What this task involves —
In your copy, reproduce each entry exactly and leave out the pictures.

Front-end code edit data
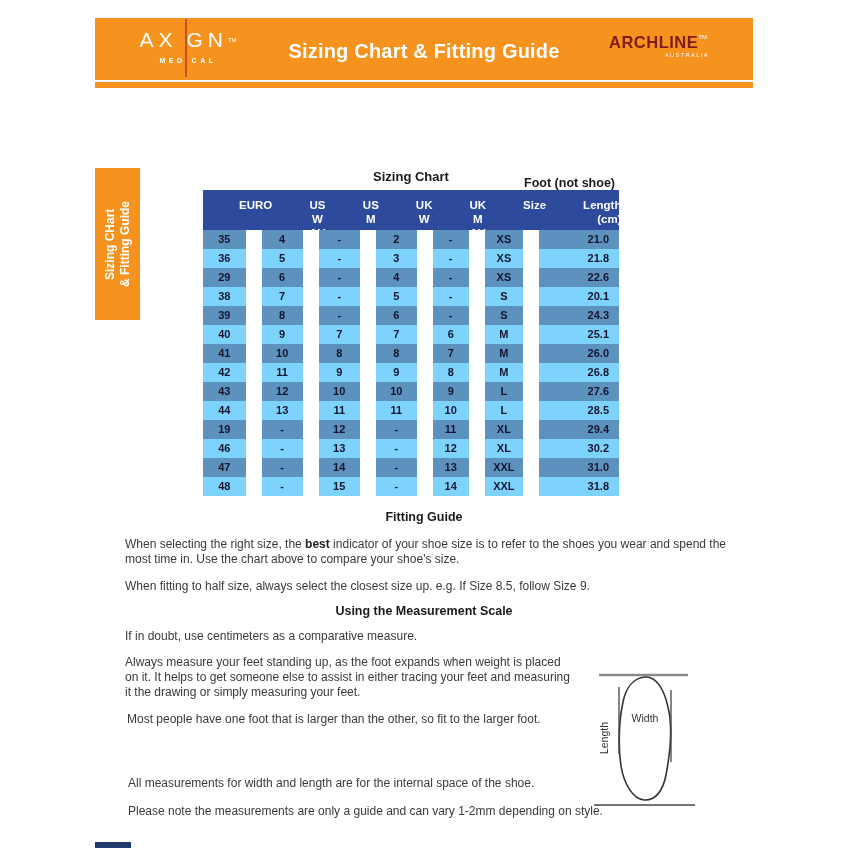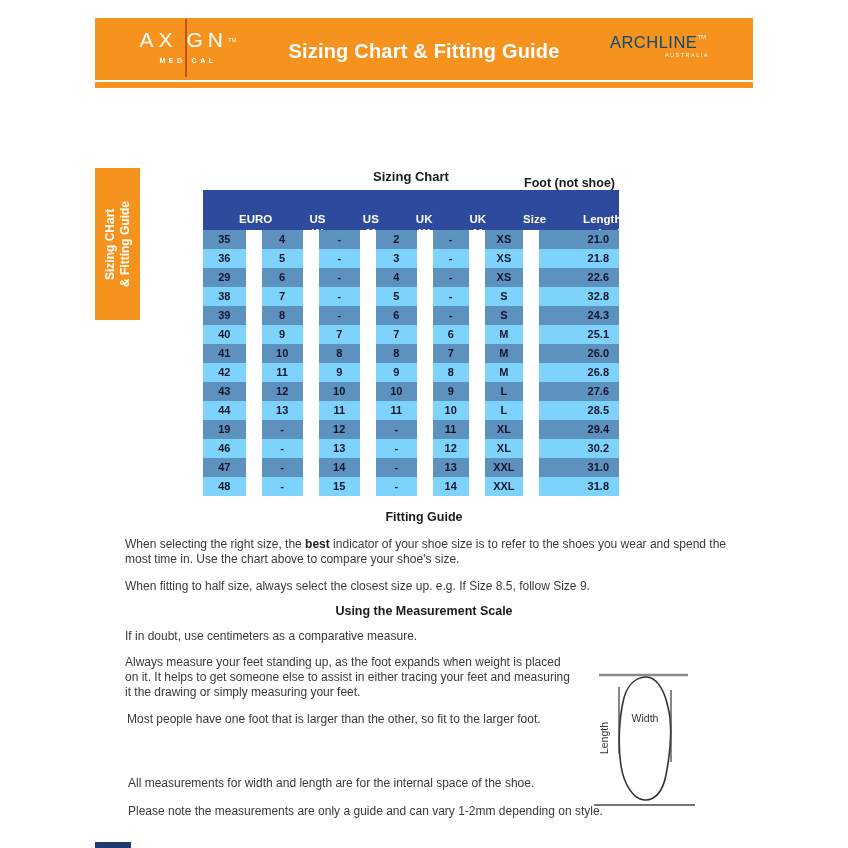--- a/index.html
+++ b/index.html
@@ -19,7 +19,7 @@
   .banner-title{position:absolute;left:0;top:22px;width:100%;text-align:center;
         color:#fff;font-size:20px;font-weight:bold;letter-spacing:.2px;}
   .archline{position:absolute;right:40px;top:16px;width:110px;text-align:center;line-height:1;}
-  .archline-name{color:#0c4a6e;font-size:16.5px;font-weight:normal;letter-spacing:.5px;}
+  .archline-name{color:#7f1d1d;font-size:16.5px;font-weight:bold;letter-spacing:.5px;}
   .archline-tm{color:#fff;font-size:6px;vertical-align:top;}
   .archline-country{color:#fff;font-size:5.5px;letter-spacing:1.5px;text-align:right;margin-top:2px;padding-right:4px;}
 

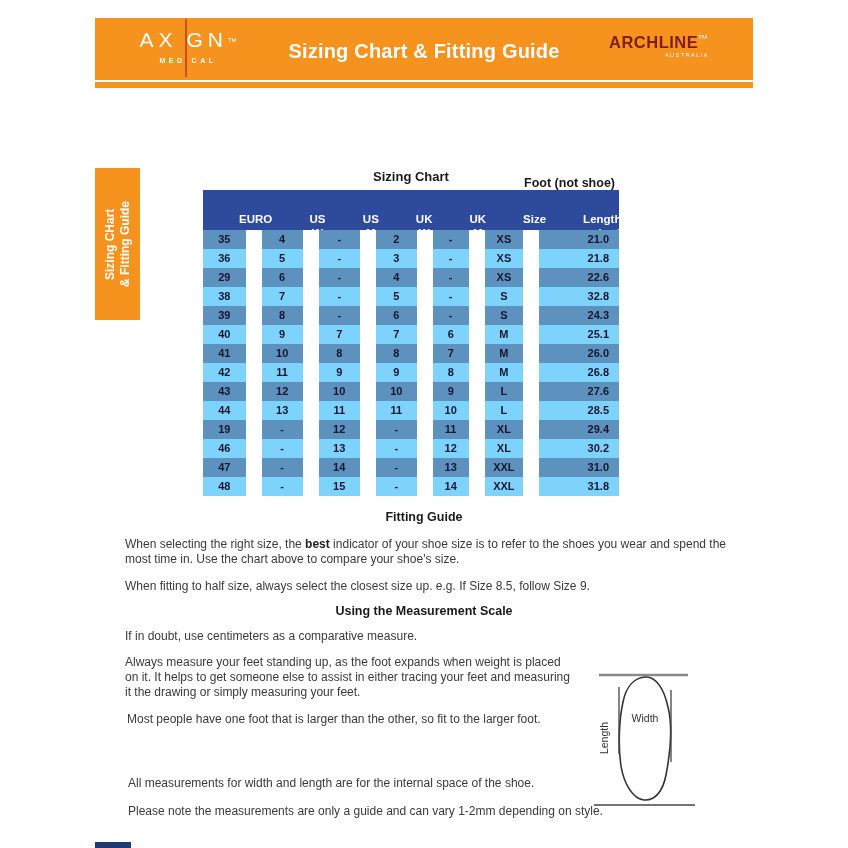--- a/index.html
+++ b/index.html
@@ -36,7 +36,7 @@
         font-size:12.5px;font-weight:bold;color:#1a1a1a;}
   .size-table{position:absolute;left:203px;top:190px;width:416px;}
   .thead{display:flex;gap:1px;background:#2E4A9C;height:40px;}
-  .th{color:#fff;font-size:11.5px;font-weight:bold;text-align:center;padding-top:22px;line-height:14px;margin-left:36px;}
+  .th{color:#fff;font-size:11.5px;font-weight:bold;text-align:center;padding-top:8px;line-height:14px;margin-left:36px;}
   .tbody{background:#fff;}
   .tr{display:flex;gap:16px;height:19px;background:#fff;}
   .td{font-size:11px;font-weight:600;color:#151530;text-align:center;line-height:19px;}

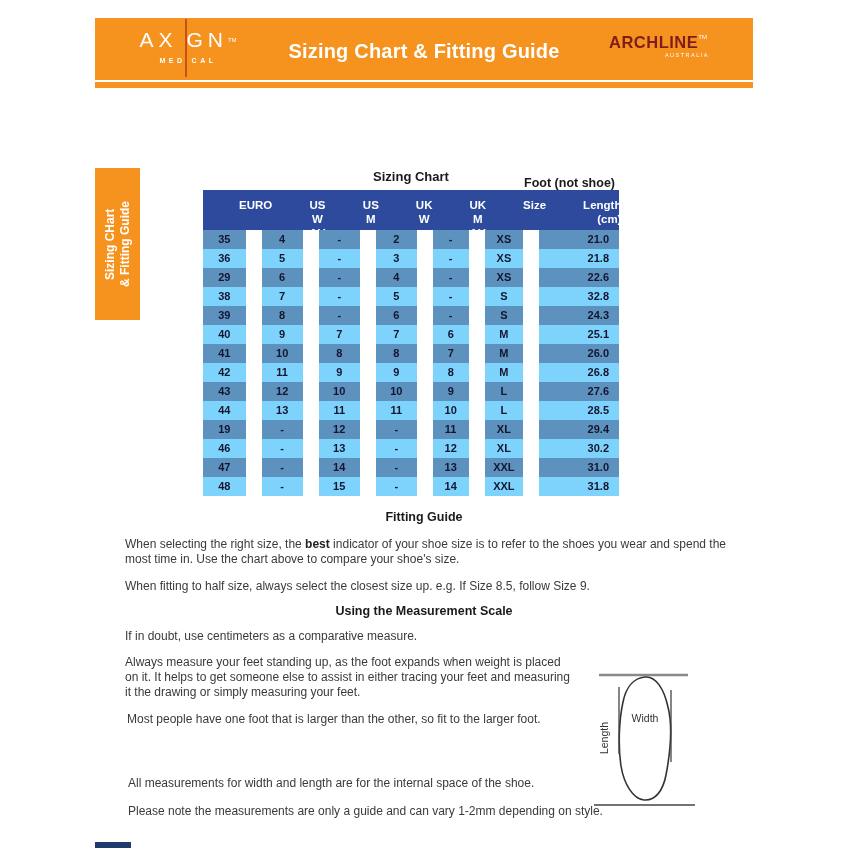--- a/index.html
+++ b/index.html
@@ -147,7 +147,7 @@
           <div class="td c3">5</div>
           <div class="td c4">-</div>
           <div class="td c5">S</div>
-          <div class="td c6">32.8</div>
+          <div class="td c6">20.1</div>
         </div>
         <div class="tr blu">
           <div class="td c0">39</div>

Problem solution —
--- a/index.html
+++ b/index.html
@@ -19,7 +19,7 @@
   .banner-title{position:absolute;left:0;top:22px;width:100%;text-align:center;
         color:#fff;font-size:20px;font-weight:bold;letter-spacing:.2px;}
   .archline{position:absolute;right:40px;top:16px;width:110px;text-align:center;line-height:1;}
-  .archline-name{color:#0c4a6e;font-size:16.5px;font-weight:normal;letter-spacing:.5px;}
+  .archline-name{color:#7f1d1d;font-size:16.5px;font-weight:bold;letter-spacing:.5px;}
   .archline-tm{color:#fff;font-size:6px;vertical-align:top;}
   .archline-country{color:#fff;font-size:5.5px;letter-spacing:1.5px;text-align:right;margin-top:2px;padding-right:4px;}
 

--- a/index.html
+++ b/index.html
@@ -36,7 +36,7 @@
         font-size:12.5px;font-weight:bold;color:#1a1a1a;}
   .size-table{position:absolute;left:203px;top:190px;width:416px;}
   .thead{display:flex;gap:1px;background:#2E4A9C;height:40px;}
-  .th{color:#fff;font-size:11.5px;font-weight:bold;text-align:center;padding-top:22px;line-height:14px;margin-left:36px;}
+  .th{color:#fff;font-size:11.5px;font-weight:bold;text-align:center;padding-top:8px;line-height:14px;margin-left:36px;}
   .tbody{background:#fff;}
   .tr{display:flex;gap:16px;height:19px;background:#fff;}
   .td{font-size:11px;font-weight:600;color:#151530;text-align:center;line-height:19px;}

--- a/index.html
+++ b/index.html
@@ -147,7 +147,7 @@
           <div class="td c3">5</div>
           <div class="td c4">-</div>
           <div class="td c5">S</div>
-          <div class="td c6">32.8</div>
+          <div class="td c6">20.1</div>
         </div>
         <div class="tr blu">
           <div class="td c0">39</div>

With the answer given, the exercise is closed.